The move came as a joint initiative of the members of the core group of the Friends of Syria, as the opposition’s meeting has been stalled for six days as of May 29, since the group failed to agree on any of the key talking points including participation in the proposed Geneva conference.
(Hürriyet Daily) – Last week Hezbollah, the Lebanese Shiite militant movement, and the forces of Syrian President Bashar al-Assad launched an assault against Syrian rebels in Qusayr, a strategic Syrian town close to the Lebanese border.
Meanwhile, Der Spiegel reported that Germany’s foreign intelligence agency, which predicted less than a year ago that al-Assad’s regime would soon collapse, now believes al-Assad will make significant advances. And on Wednesday, U.S. Secretary of State John Kerry admitted in a meeting with the Friends of Syria in Amman that the Syrian regime has made some gains in the last few days. Here comes the question: What happens if al-Assad wins Qusayr?

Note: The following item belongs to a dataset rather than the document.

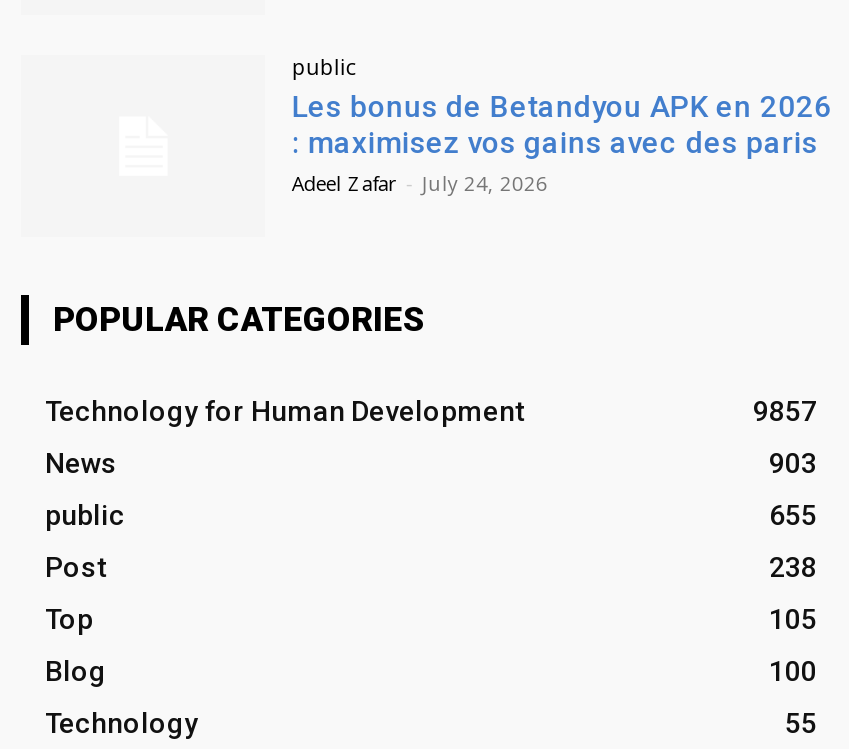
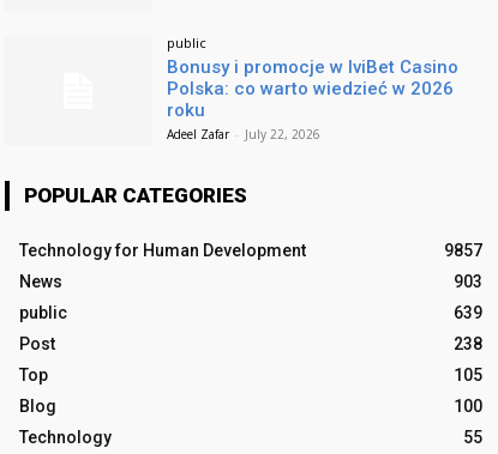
[292,89,832,197] Les bonus de Betandyou APK en 2026 | : maximisez vos gains avec des paris | Adeel Zafar - July 24, 2026 -> [167,57,459,143] Bonusy i promocje w IviBet Casino | Polska: co warto wiedzieć w 2026 | roku | Adeel Zafar - July 22, 2026
[769,500,817,532] 655 -> [454,303,482,322] 639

The fight for Qusayr is seen as a pivotal test for the opposing sides of the Syrian crisis since it will determine the direction of the war. Victory in Qusayr would allow the Syrian regime easy access to Tartus, the Mediterranean port city, where Russia could supply both oil and weapons in the event Damascus falls. It would also facilitate weapons transfers from Iran and from the Syrian regime to Hezbollah. Tartus also provides an entry to the coastal region dominated by al-Assad’s Alawite sect. This would not only provide an essential refuge for al-Assad, but also geographic continuity between Alawite areas in Syria and predominantly Shiite areas in Lebanon. Moreover, by reasserting its military superiority, the Syrian regime would gain a stronger negotiating position at the Geneva summit, which will take place next month in a bid to find a political solution to the Syrian conflict.